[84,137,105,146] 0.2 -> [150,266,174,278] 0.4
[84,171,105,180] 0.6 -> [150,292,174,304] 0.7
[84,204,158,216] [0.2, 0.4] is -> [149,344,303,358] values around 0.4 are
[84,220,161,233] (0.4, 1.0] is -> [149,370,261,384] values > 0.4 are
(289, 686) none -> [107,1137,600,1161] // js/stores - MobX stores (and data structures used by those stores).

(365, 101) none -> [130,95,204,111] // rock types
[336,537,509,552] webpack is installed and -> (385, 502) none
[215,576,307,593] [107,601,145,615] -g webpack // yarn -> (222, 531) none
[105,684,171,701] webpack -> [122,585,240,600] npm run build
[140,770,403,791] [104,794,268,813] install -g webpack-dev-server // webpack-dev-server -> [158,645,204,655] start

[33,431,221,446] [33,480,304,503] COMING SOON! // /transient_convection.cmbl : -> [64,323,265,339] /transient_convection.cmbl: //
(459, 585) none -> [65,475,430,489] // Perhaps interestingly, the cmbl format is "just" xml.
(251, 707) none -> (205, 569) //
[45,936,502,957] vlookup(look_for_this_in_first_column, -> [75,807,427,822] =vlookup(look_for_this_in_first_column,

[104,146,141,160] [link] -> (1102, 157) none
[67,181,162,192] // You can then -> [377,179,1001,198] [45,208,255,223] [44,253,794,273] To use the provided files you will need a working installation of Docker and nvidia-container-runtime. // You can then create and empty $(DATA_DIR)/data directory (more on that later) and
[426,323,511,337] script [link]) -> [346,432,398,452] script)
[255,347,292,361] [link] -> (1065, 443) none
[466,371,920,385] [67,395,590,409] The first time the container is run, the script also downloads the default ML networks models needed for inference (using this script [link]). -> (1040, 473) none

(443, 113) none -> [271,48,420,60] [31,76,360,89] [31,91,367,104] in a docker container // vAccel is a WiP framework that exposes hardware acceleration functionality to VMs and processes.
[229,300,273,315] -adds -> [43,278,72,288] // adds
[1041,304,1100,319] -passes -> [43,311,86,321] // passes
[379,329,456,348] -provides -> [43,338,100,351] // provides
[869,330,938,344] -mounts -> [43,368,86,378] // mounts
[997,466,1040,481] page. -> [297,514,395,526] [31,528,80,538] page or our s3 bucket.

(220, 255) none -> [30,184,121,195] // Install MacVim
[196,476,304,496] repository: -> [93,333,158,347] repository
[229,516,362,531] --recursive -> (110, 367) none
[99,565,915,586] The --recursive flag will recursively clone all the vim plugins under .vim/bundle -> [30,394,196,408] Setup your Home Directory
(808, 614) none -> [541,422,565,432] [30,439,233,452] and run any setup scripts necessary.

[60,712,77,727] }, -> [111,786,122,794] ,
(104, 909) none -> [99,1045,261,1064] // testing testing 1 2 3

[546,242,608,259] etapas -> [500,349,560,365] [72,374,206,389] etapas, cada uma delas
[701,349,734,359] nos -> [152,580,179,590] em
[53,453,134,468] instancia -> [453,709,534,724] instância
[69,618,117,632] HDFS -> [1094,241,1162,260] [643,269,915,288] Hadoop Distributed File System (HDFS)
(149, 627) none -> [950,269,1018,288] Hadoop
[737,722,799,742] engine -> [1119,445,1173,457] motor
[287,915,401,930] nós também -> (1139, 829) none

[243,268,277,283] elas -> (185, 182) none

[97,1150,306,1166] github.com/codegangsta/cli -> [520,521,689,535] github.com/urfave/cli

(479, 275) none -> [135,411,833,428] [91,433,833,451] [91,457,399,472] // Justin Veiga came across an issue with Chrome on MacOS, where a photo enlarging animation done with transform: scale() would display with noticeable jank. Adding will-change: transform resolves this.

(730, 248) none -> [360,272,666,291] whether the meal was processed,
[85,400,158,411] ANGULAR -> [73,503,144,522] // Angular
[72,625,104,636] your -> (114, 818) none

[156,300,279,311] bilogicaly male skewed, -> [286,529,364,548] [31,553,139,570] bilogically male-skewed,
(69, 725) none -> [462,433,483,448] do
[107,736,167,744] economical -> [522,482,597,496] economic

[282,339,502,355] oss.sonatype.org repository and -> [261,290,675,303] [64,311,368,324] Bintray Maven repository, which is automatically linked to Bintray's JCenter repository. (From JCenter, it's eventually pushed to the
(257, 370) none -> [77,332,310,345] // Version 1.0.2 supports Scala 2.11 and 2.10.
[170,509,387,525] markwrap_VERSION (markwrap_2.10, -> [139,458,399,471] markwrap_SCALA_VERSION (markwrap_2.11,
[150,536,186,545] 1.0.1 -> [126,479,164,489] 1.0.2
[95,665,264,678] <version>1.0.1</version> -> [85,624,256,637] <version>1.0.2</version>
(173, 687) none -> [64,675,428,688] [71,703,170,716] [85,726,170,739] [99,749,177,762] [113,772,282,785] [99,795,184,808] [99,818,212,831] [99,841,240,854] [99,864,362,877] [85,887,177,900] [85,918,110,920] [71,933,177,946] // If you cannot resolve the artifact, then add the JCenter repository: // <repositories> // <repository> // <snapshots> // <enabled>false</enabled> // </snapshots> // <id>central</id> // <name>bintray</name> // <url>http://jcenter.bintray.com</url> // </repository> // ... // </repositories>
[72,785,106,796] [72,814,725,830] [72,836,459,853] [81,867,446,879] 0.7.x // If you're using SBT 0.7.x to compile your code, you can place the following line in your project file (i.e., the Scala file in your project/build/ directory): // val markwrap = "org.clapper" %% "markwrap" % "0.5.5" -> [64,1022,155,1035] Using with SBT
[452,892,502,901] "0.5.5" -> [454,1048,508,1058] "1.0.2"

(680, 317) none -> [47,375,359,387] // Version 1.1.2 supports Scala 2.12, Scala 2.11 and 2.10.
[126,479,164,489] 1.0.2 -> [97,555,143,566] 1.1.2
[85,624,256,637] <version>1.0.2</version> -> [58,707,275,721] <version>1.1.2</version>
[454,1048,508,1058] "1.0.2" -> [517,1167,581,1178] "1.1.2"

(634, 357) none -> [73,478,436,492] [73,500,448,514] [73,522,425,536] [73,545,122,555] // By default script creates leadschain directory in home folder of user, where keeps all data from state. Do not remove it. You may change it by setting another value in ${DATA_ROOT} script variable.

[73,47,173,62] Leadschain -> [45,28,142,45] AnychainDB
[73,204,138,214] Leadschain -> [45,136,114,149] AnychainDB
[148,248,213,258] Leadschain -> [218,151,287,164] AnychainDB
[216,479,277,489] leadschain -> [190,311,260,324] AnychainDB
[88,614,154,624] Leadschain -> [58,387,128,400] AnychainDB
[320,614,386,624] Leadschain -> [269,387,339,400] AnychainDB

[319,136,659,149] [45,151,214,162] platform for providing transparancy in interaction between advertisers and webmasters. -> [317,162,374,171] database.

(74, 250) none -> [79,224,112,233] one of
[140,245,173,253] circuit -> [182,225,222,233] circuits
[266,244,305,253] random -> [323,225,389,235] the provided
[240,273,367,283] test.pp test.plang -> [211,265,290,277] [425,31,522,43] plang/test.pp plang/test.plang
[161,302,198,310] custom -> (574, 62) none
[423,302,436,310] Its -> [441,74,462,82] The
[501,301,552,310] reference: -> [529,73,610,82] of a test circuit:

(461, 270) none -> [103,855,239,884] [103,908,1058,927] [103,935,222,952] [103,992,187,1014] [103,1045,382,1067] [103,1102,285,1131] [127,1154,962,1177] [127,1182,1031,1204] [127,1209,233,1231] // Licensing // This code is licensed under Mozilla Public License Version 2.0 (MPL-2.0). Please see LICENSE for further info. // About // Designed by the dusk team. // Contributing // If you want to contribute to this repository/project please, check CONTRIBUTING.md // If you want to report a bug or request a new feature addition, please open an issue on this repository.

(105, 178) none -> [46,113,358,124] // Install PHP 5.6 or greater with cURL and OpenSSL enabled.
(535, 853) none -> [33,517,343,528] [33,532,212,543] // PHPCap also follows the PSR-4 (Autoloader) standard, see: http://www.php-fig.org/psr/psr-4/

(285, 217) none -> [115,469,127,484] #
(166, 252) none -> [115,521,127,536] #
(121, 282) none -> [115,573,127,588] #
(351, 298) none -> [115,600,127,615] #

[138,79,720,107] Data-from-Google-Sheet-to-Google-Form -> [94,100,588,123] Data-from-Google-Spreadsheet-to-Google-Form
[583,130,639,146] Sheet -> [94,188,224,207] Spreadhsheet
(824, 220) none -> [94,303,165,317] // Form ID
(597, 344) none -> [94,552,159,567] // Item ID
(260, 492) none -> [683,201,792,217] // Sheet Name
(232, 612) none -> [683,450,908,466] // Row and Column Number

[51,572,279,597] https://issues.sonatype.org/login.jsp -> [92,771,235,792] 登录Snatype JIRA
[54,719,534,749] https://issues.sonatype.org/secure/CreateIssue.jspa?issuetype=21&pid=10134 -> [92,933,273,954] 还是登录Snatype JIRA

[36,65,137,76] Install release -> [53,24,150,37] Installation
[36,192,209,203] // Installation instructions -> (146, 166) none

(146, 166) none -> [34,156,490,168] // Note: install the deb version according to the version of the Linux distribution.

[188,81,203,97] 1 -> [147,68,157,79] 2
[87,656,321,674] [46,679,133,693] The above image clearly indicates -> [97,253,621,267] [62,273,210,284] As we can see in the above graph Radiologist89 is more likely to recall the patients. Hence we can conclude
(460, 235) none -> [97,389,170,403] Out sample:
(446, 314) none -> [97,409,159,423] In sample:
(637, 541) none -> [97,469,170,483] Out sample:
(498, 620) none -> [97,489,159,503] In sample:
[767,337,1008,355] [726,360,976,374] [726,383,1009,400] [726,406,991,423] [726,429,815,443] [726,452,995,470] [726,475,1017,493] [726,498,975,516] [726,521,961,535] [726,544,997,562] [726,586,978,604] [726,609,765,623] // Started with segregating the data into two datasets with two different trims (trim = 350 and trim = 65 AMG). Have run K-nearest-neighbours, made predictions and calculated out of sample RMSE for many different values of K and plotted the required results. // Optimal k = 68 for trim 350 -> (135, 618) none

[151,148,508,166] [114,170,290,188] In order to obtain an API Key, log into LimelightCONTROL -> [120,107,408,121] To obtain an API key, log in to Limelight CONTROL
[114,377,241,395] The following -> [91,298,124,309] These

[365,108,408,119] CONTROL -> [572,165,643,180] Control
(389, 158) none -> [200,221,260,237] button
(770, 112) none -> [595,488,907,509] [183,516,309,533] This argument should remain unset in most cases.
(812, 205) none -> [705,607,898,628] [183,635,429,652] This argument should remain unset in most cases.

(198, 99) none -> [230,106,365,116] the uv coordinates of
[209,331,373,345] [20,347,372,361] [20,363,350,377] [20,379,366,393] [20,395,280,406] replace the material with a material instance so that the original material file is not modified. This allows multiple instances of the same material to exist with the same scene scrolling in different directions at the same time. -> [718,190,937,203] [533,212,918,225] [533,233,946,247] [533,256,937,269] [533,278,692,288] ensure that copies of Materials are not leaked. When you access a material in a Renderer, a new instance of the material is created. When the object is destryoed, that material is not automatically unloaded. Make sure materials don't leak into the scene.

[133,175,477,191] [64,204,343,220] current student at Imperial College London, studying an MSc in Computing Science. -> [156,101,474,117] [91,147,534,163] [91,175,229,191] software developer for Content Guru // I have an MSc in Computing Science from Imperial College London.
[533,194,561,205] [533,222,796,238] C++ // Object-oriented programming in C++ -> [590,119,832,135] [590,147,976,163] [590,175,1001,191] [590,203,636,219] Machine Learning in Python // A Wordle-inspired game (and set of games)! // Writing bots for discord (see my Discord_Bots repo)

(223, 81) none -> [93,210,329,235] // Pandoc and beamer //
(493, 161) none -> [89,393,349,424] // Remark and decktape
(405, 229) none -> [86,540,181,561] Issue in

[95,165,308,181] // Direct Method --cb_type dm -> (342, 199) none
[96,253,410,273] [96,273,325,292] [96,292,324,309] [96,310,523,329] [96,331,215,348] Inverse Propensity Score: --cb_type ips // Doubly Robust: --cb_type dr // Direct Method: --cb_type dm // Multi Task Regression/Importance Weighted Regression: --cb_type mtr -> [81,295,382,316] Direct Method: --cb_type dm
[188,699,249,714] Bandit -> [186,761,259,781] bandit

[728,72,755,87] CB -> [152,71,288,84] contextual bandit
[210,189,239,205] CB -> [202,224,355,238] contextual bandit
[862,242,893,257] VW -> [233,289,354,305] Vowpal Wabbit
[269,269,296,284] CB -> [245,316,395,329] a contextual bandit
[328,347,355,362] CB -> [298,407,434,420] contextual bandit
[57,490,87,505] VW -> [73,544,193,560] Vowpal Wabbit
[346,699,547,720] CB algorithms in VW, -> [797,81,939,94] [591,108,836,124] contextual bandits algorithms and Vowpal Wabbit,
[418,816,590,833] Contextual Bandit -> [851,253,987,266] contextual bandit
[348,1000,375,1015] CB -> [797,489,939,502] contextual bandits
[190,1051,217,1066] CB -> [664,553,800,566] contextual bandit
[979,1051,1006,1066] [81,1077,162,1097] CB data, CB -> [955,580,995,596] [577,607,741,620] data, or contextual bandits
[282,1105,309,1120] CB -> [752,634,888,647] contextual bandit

══════

Read through the listing and copy each line in which the word "Wabbit" occurs.

> ANSWER BOX:
[862,242,893,257] VW -> [233,289,354,305] Vowpal Wabbit
[57,490,87,505] VW -> [73,544,193,560] Vowpal Wabbit
[346,699,547,720] CB algorithms in VW, -> [797,81,939,94] [591,108,836,124] contextual bandits algorithms and Vowpal Wabbit,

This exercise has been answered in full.